A Palmdale woman who pleaded guilty to first-degree murder in the torture death of her 8-year-old son will seek re-sentencing again Monday in front of a judge in Los Angeles.
Pearl Sinthia Fernandez, 42, was sentenced in March 2018 to life in prison without the possibility of parole for the May 2013 killing of her son, Gabriel Fernandez. She has since filed two resentencing petitions contending that she could not now be convicted of murder, citing recent changes in state law that affect defendants in some murder cases.
Her boyfriend, Isauro Aguirre, now 45, was sentenced to death. His automatic appeal to the California Supreme Court is pending.
Gabriel was routinely beaten, starved, forced to sleep in a closet and tortured until his death nearly 13 years ago, according to investigators.
In June 2021, Fernandez’s first petition was denied by Los Angeles County Superior Court Judge George G. Lomeli. The decision came after a review of the petition and the overall record of the case, the judge said, noting that Fernandez had agreed to waive any and all of her appellate rights at the time of her February 2018 guilty plea.
“It has been established by her own admission during her guilty plea that the murder was intentional and involved the infliction of torture over a period of several months,” the judge said at the June 2021 hearing,
The latest petition was filed in February. Fernandez claimed the state-appoint defense attorney “provided ineffective assistance of counsel” and that she was “coerced” into signing a guilty plea.
Fernandez noted that she had received assistance with the new petition, which said that “the petitioner has comprehension issues and documented verbal comprehension of a second-grade student” and that she was “mistakenly under the impression that her case would then be going to appeal” when she signed the plea agreement.
Gabriel was 7 when the abuse began, according to investigators. Los Angeles County Fire Department personnel responded to the family’s northern Los Angeles County home May 22, 2013 after a report that Gabriel was not breathing. He was declared brain-dead that day and taken off life support two days later.
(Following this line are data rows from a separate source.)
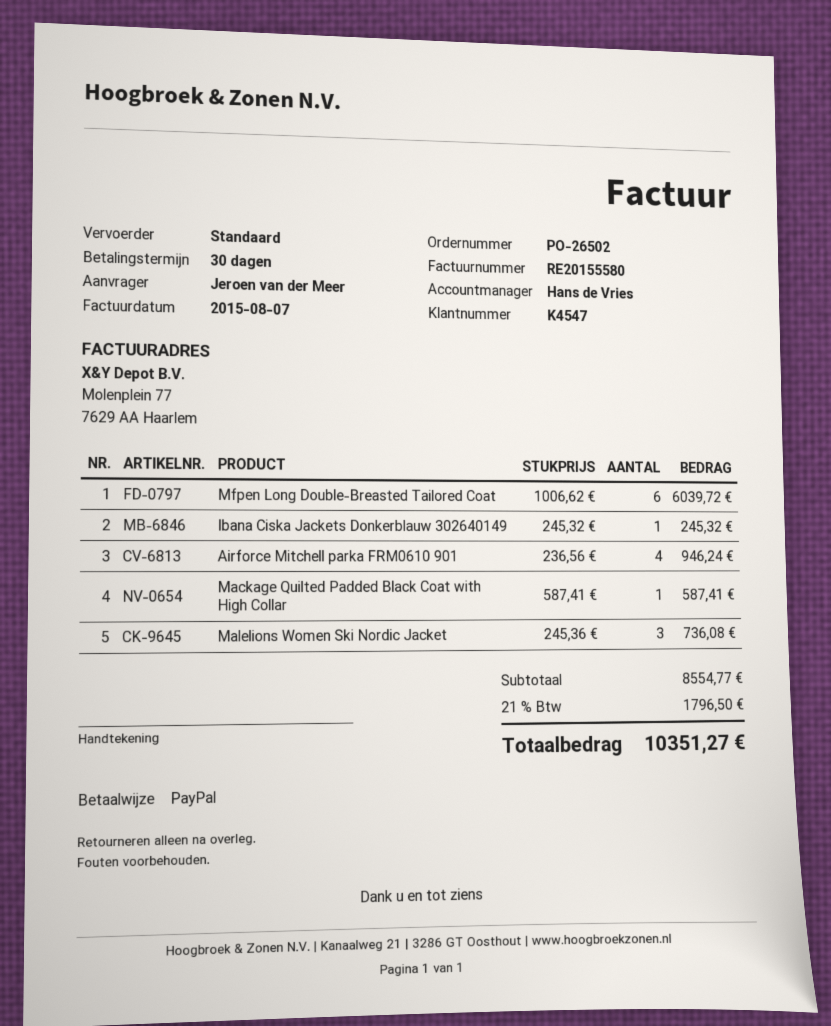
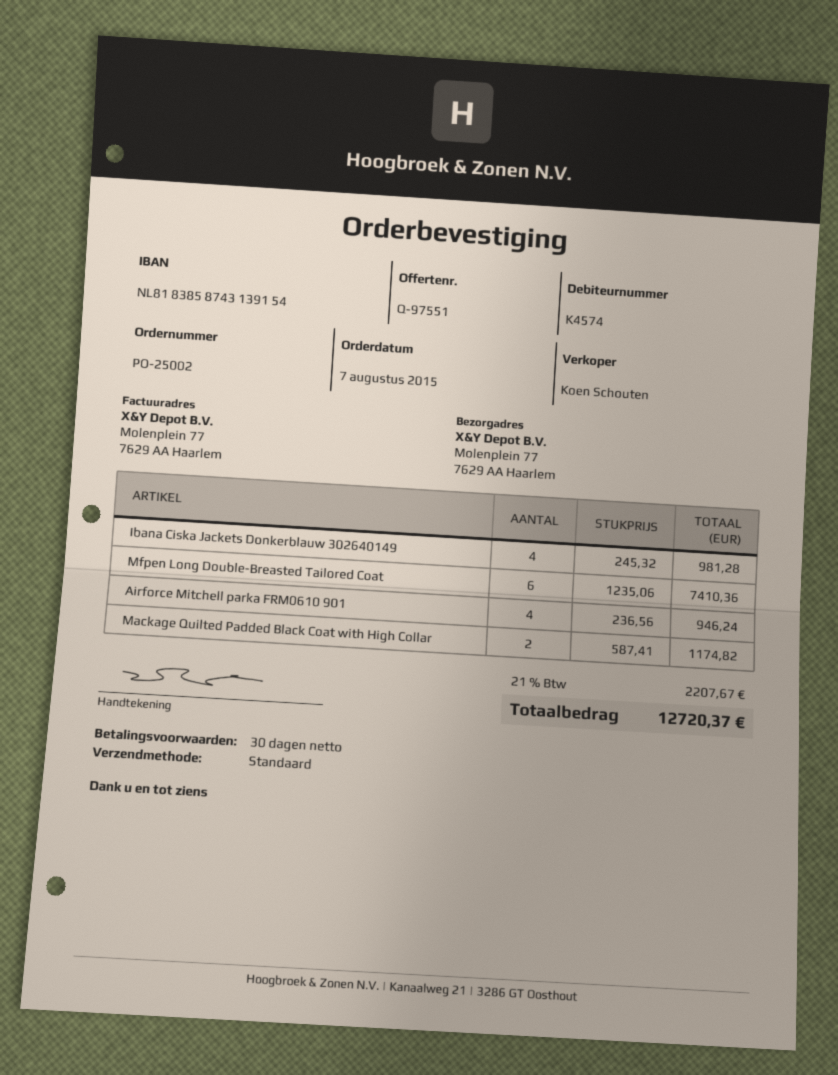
order number: PO-26502 -> PO-25002
customer number: K4547 -> K4574
sales rep: Hans de Vries -> Koen Schouten
Mfpen Long Double-Breasted Tailored Coat: 6 x 1006.62 = 6039.72 -> 6 x 1235.06 = 7410.36
Ibana Ciska Jackets Donkerblauw 302640149: 1 x 245.32 = 245.32 -> 4 x 245.32 = 981.28
Mackage Quilted Padded Black Coat with High Collar: 1 x 587.41 = 587.41 -> 2 x 587.41 = 1174.82
Malelions Women Ski Nordic Jacket: 3 x 245.36 = 736.08 -> none
tax: 21% = 1796.50 -> 21% = 2207.67
total: 10351.27 -> 12720.37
Fernandez and Aguirre were arrested and an outcry over the handling of the case by Los Angeles County social workers, who had multiple contacts with the family, led to an investigation into the agency’s involvement and criminal charges against two former social workers and their two supervisors. That case was subsequently dismissed after a state appeals court panel found that the four “never had the requisite duty to control the abusers and did not have care or custody of Gabriel” for purposes of the child abuse charge leveled against them.
In a statement before she was sentenced, Fernandez said, “I want to say I’m sorry to my family for what I did … I wish Gabriel was alive. Every day I wish that I made better choices.”
At the March 2018 sentencing for Fernandez and Aguirre, the judge described the case as “the most aggravated and egregious case of torture this court has ever witnessed.”